In order to compromise those PCs, spam kings hire malware authors - most likely in countries with traditionally relaxed cybercrime laws. They write the code that turns PCs into spambots, or machines that can send spam automatically without the owner's knowledge.

"Once a system is compromised, it joins a botnet - a network that unites thousands of compromised systems. They act like zombies - blindly executing remote commands. That's a very powerful instrument in the hands of the spammer," said Mike Greene, vice president of product strategy at PC Tools.

PC owners have no idea their computers have been compromised as often the infection happens when they are lured to a website with a virus designed to exploit a software vulnerability.

With their spam-spewing networks in place, spammers then use a variety of methods to send the mail out to Inboxes and evade anti-spam filters.

"Deliberate misspellings of words such as viagra are quite easy to spot and the method of replacing characters with numbers is dying out as spam filters have got wise to those techniques," said Field.

- Sorting office

Of course it is vital that legitimate email gets to intended recipients and spam filters take great care to sort the wheat from the chaff.

"There are two ends of the scale - ham, which is good mail, and spam.
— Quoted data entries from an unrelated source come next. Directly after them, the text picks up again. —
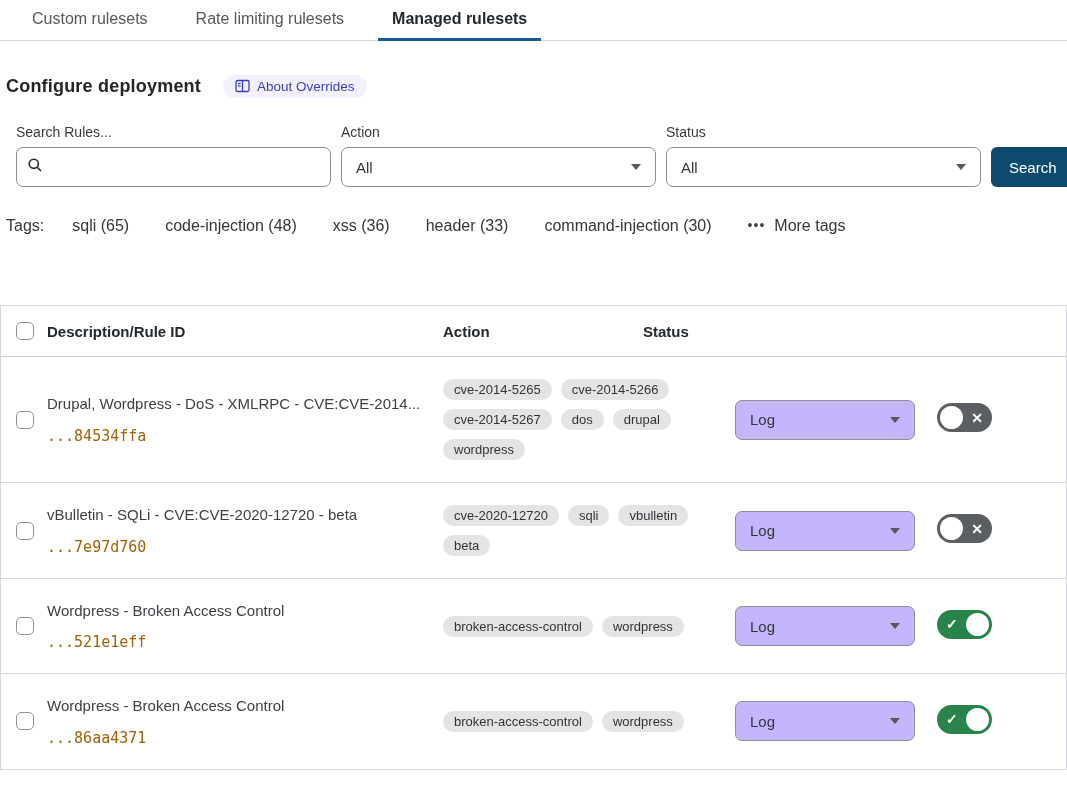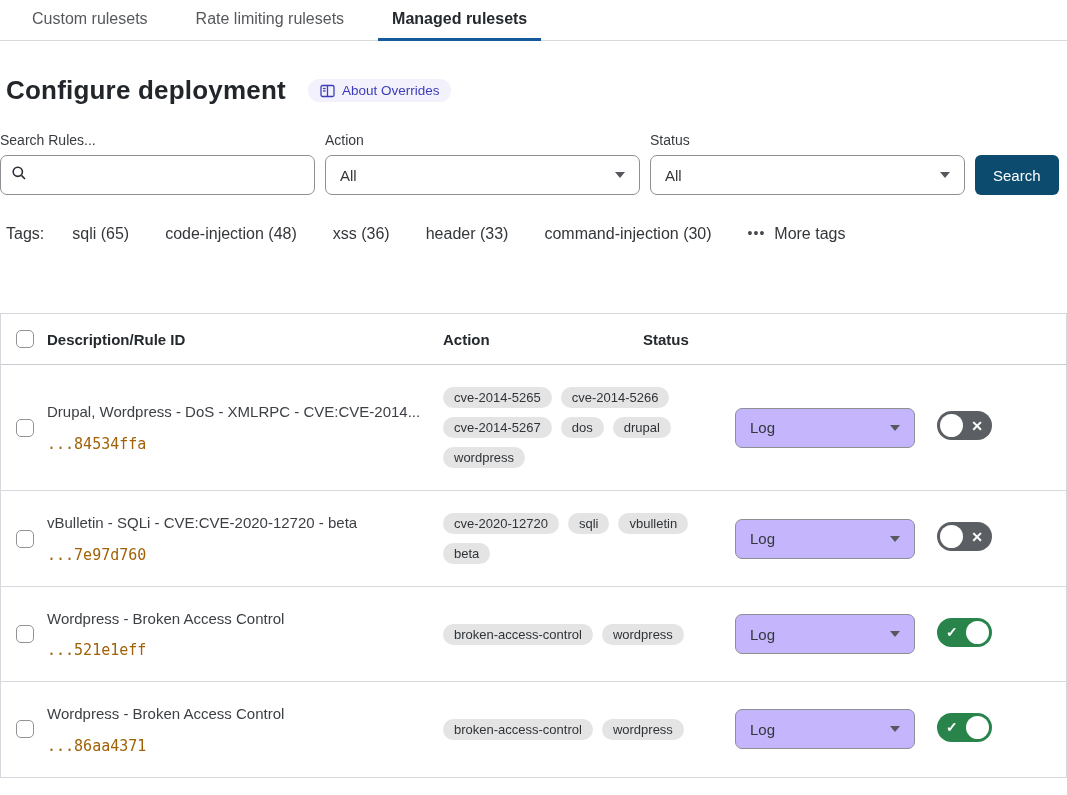"Configure deployment" h1 { font-size: 26px -> 18px }
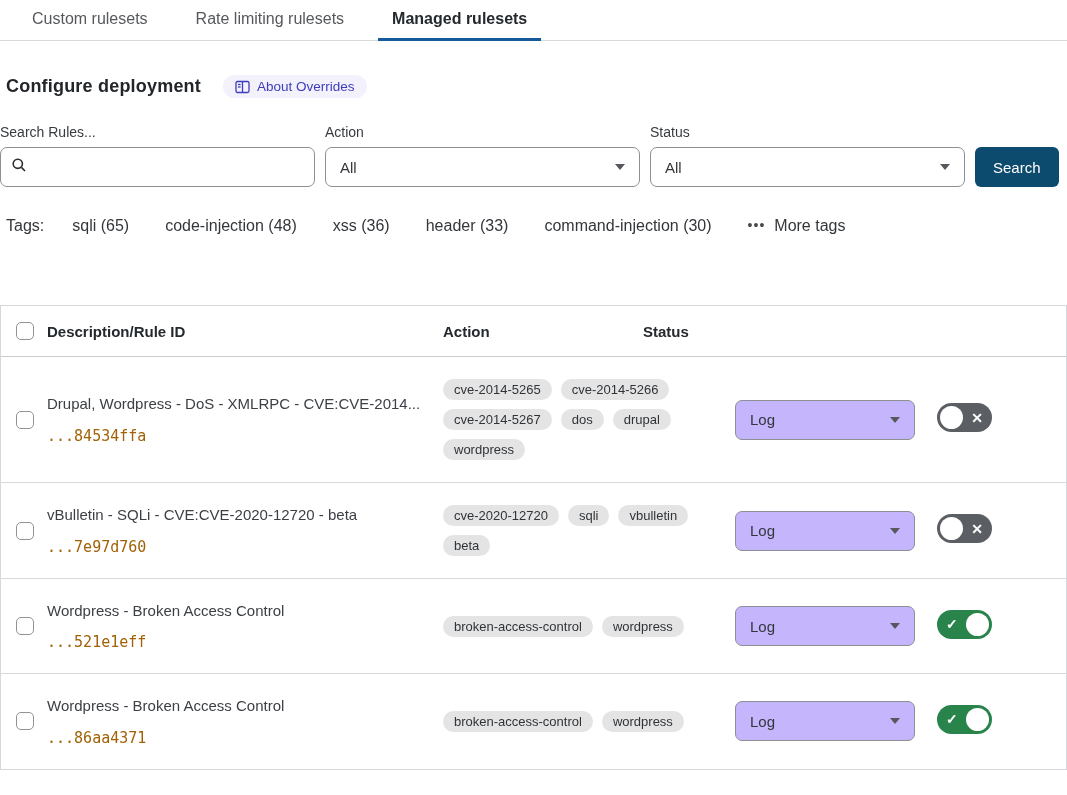"About Overrides" .about-pill { align-items: flex-end -> flex-start }
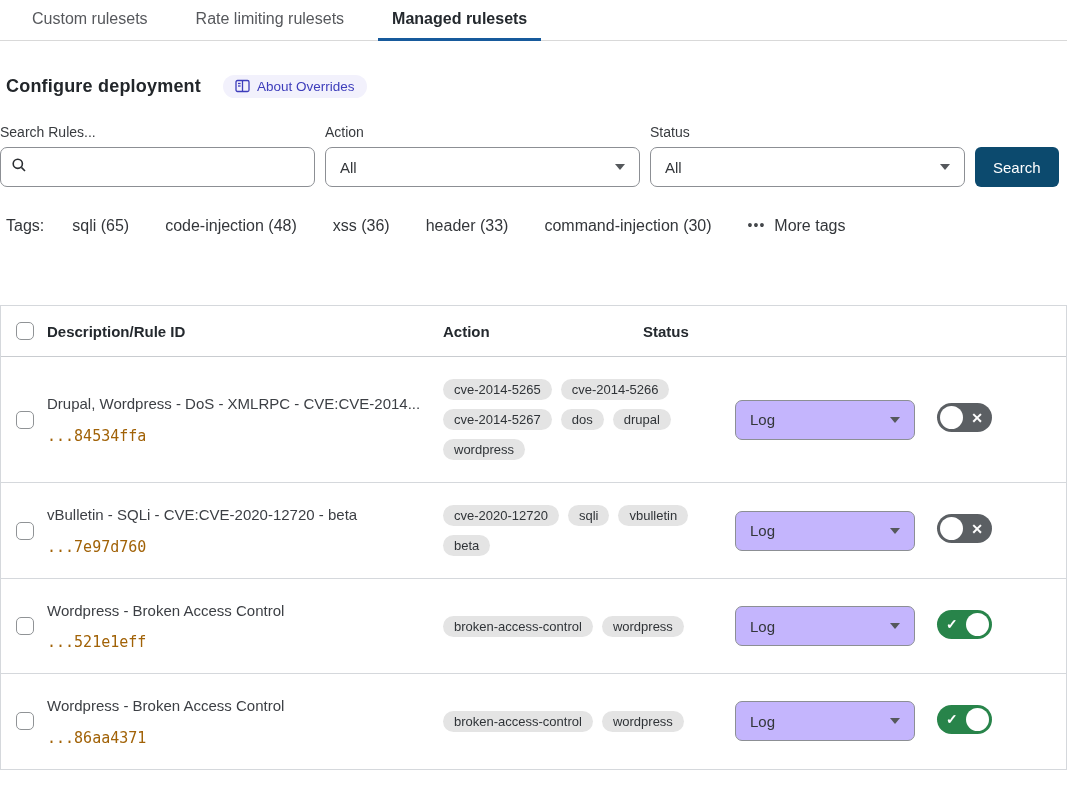"Search Rules..." .filters { margin: 26px 6px 0 0 -> 26px 6px 0 16px }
The filters build up a positive or negative score through carrying out millions of tests on the message," explained Cluley.

However, filters will never be 100 per cent effective and the unpalatable truth is that spam doesn’t look like it will ever disappear from the menu.

"Spam won’t stop as long as people continue to buy from spam messages. It will not grow much percentage-wise, but with more people getting email, it will grow that way and it is difficult for the law to do anything about it as it is a global problem," said Field.

As convergence gathers pace, spammers will not just rely on email but will increasingly turn to other channels, such as text messaging.